Engineering Strategy: Reproducible Decisions via Frameworks
Build engineering strategy through explore-diagnose-refine cycles, using systems models and Wardley Maps for validation, as shown in Uber migrations, Stripe API deprecations, and LLM adoptions.
Strategy Creation Process
Good engineering decisions scale through strategy, which systematizes choices for engineers and executives alike. Start by assessing usefulness: strategy shines for complex, ambiguous problems like migrations or tool adoptions, not routine ops. Anyone can contribute—engineers via analysis, execs via policy—but write concisely (1-5 pages) when aligning large teams or navigating change.
Follow a six-step cycle: (1) Explore constraints and options via stakeholder input and data; (2) Diagnose root causes using causal models; (3) Refine hypotheses iteratively to avoid waterfall pitfalls; (4) Set policy with clear rules like 'deprecate APIs after 12 months'; (5) Run operations to execute and monitor; (6) Make readable with visuals and summaries. Bridge theory (e.g., systems thinking) to practice by modeling real impacts, like velocity gains from LLM tools.
Evaluate strategies by testing assumptions early and measuring outcomes against goals—strong ones predict behaviors and adapt to feedback.

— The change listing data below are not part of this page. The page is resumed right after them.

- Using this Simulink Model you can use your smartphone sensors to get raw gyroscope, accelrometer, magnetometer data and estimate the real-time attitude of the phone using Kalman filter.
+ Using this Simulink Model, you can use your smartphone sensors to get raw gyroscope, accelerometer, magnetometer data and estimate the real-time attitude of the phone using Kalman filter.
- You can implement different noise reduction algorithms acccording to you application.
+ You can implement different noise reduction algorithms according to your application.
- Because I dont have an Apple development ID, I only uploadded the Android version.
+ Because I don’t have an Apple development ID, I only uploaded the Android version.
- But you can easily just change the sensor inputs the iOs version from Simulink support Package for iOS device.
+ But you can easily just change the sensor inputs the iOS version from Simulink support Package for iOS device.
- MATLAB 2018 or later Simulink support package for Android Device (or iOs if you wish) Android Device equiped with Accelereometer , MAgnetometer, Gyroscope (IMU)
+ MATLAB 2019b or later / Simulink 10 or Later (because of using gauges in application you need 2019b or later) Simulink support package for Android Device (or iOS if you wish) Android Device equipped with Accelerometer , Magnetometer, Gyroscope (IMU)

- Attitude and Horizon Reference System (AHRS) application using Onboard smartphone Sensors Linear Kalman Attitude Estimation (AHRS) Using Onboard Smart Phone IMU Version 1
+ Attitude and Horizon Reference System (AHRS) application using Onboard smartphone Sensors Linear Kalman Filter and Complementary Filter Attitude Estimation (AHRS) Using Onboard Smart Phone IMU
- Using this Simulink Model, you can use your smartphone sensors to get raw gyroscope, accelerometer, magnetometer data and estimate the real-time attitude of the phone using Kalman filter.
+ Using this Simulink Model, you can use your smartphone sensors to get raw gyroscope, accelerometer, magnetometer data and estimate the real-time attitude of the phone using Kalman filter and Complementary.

Refinement and Modeling Tools
Refine strategies iteratively: test via simulations (e.g., 'what if we onboard services too fast?'), avoiding rigid plans. Use systems modeling to diagram feedback loops, stocks/flows, and leverage points—e.g., model LLM impact on developer velocity by plotting adoption curves against productivity sinks like context-switching.
Apply Wardley Mapping to visualize component evolution (genesis to commodity) and dependencies: map service orchestration (Uber 2014) or LLM ecosystems (current) to prioritize custom vs. buy decisions. These tools expose blind spots, like over-investing in custom tools when commoditization looms.
Improve via practice: study cases, collaborate with peers, and iterate drafts.
Real-World Applications
Uber (2014) migrated services via onboarding models balancing velocity and stability, using Wardley Maps to evolve orchestration from custom to leased.
Adopt LLMs strategically: model DX gains (e.g., 20-50% velocity boost) against risks like hallucination; prioritize low-hanging onboarding like code review agents.
Private equity transitions: model seniority mix to sustain output amid headcount cuts.
Other cases: Control user data access via tiered policies; decompose monoliths only if modeling shows congestion relief; at Calm (2020), resource product-engineering projects with dedicated pods; Stripe deprecated APIs (~2016) via phased sunsets with models tracking adoption/dropoff; built Sorbet (~2017) for type safety in Ruby; integrated Index acquisition (2018) via tech convergence plans.
AI for Strategy Acceleration
Leverage LLMs as co-writers: collaborate on drafts (prompt with context), review for gaps (e.g., 'check causal links'), generate systems models (input variables/outcomes), and Wardley Maps (describe components/visibility). Foundations: treat AI as junior collaborator—provide structure, iterate outputs. Next: chain tools for full strategies from exploration to visuals.